Gender issues are also coming to the forefront. Women are now known to have a prevalence of major depressive disorder twice that of men, likely due to both neurobiological and psychosocial factors (Kornstein et al., 2002). So-called atypical vegetative symptoms of the depression are seen more often in women. There are suggestions that estrogen may play a role in the pathophysiology of depression and even possibly the response to serotonergic antidepressants.

Future of Cultural Psychiatry

Given the increasing cultural diversity of the U.S. population, it seems likely that cultural influences will take on even greater importance. The increasing attention to and expectation of cultural competence should help improve psychiatric care to all.

Put simply, the writer George Bernard Shaw provided the core guideline to cultural competence when he said: "Do not do unto others as you would that they should do unto you. Their tastes may not be the same." In a more complex sense, clinicians can become more culturally competent by following the Ten Commandments for Cultural Competence (Table).
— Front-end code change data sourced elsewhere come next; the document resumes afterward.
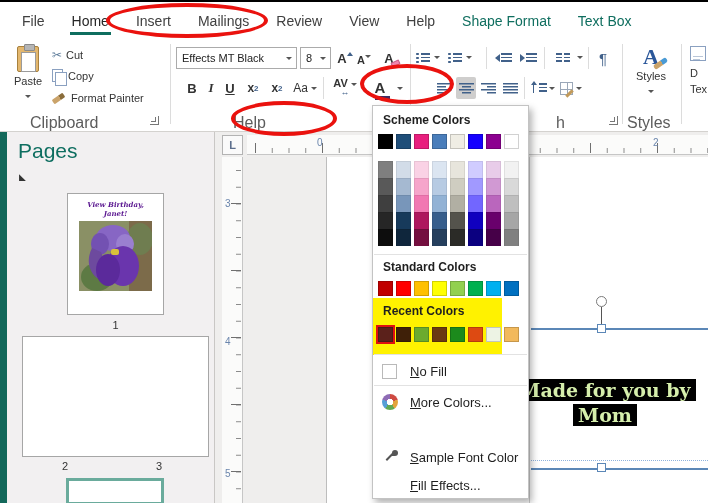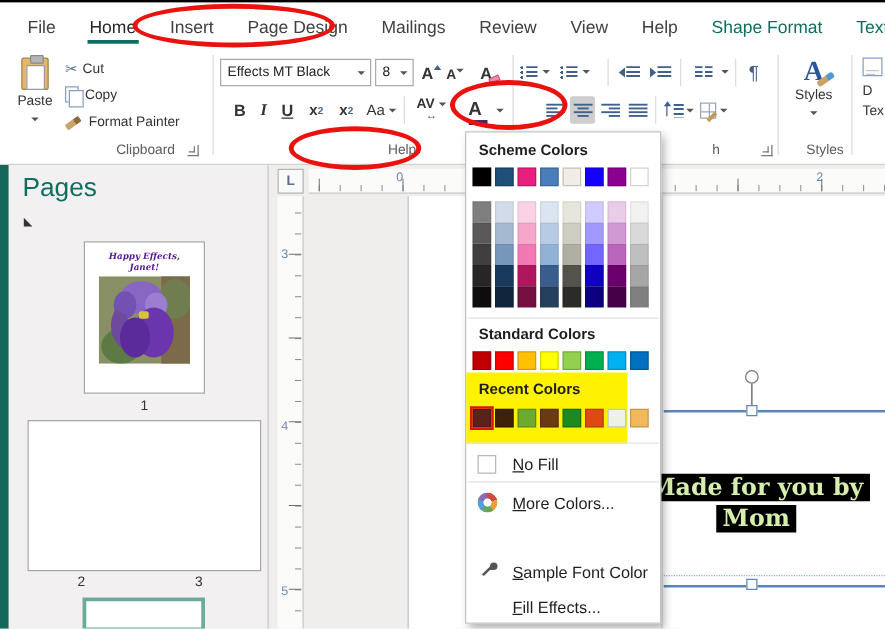--- a/index.html
+++ b/index.html
@@ -127,7 +127,6 @@
   <div class="menu-item">File</div>
       <div class="menu-item active">Home</div>
       <div class="menu-item">Insert</div>
-      <div class="menu-item">Page Design</div>
       <div class="menu-item">Mailings</div>
       <div class="menu-item">Review</div>
       <div class="menu-item">View</div>

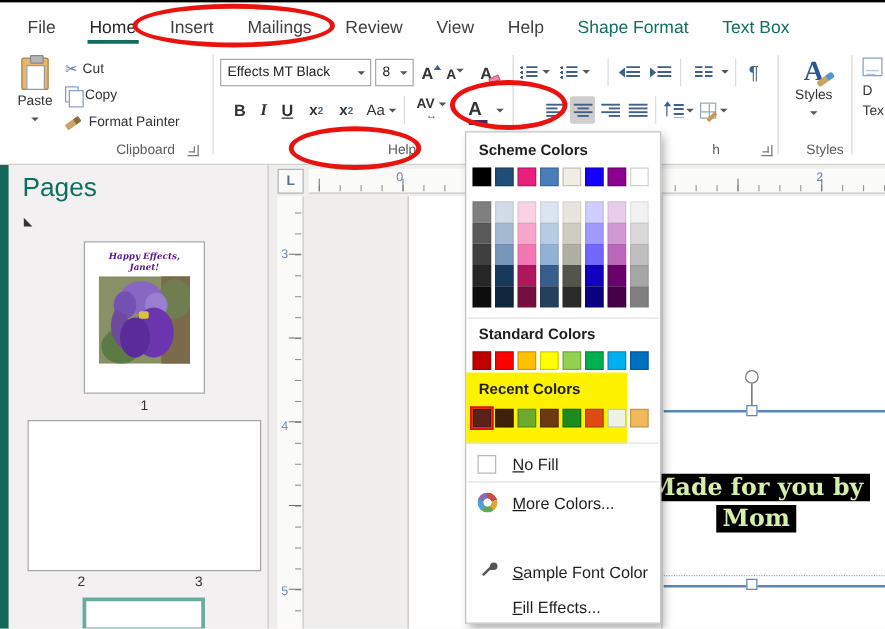--- a/index.html
+++ b/index.html
@@ -18,7 +18,7 @@
   
   #ribbon { position:absolute; left:0; top:38px; width:708px; height:92px; background:#fff; border-bottom:1px solid #d4d2cf; }
   .gdiv { position:absolute; top:4px; width:1px; height:80px; background:#dcdcdc; }
-  .grouplabel { position:absolute; top:74px; font-size:11px; color:#5c5c5c; text-align:right; }
+  .grouplabel { position:absolute; top:74px; font-size:16px; color:#5c5c5c; text-align:left; }
   .launcher { position:absolute; width:9px; height:9px; border-right:1px solid #777; border-bottom:1px solid #777; }
   .launcher::after { content:""; position:absolute; right:2px; bottom:2px; width:4px; height:4px; border-right:1px solid #777; border-bottom:1px solid #777; }
   .cv { display:inline-block; width:0; height:0; border-top:3px solid #555; border-left:3px solid transparent; border-right:3px solid transparent; vertical-align:middle; }

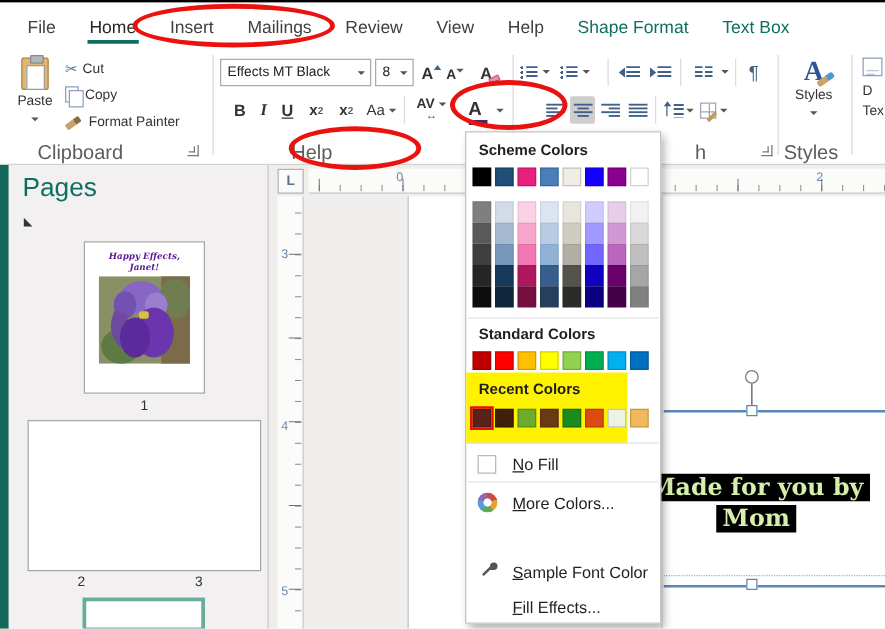--- a/index.html
+++ b/index.html
@@ -298,7 +298,7 @@
 
       <div class="thumb" style="left:60px;top:61px;width:97px;height:122px">
         <div class="caption">
-          <div>Happy Effects,</div>
+          <div>View Birthday,</div>
           <div>Janet!</div>
         </div>
         <svg width="73" height="70" viewBox="0 0 73 70" style="display:block;margin:3px auto 0">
These commandments should improve the psychiatric care of all patients. As a field, cultural psychiatry needs to incorporate the cultural variable into our remaining cultural blind spots. These include incorporating cultural values into informed consent (Roberts, 2002), improving substance abuse treatment for ethnic minorities (Wells et al., 2001) and including the cultural variable in pharmacogenomic studies (Licinio, 2000). All treatment guidelines and disease management protocols should explicitly reflect and include the cultural variable.

Like many other things, globalization will likely have an important effect on the future of cultural psychiatry (Kirmayer and Minas, 2000). The global economy, Internet communication and mass population migration can increase cultural sensitivity and knowledge. Clinicians and systems of care in different countries may more readily be able to influence and teach each other. While modern psychopharmacology can be applied in developing countries, more traditional countries can teach us about the therapeutic use of trance and benefits of indigenous plants. Perhaps cultural psychiatry will someday no longer be a separate variable, but routinely incorporated into mainstream society.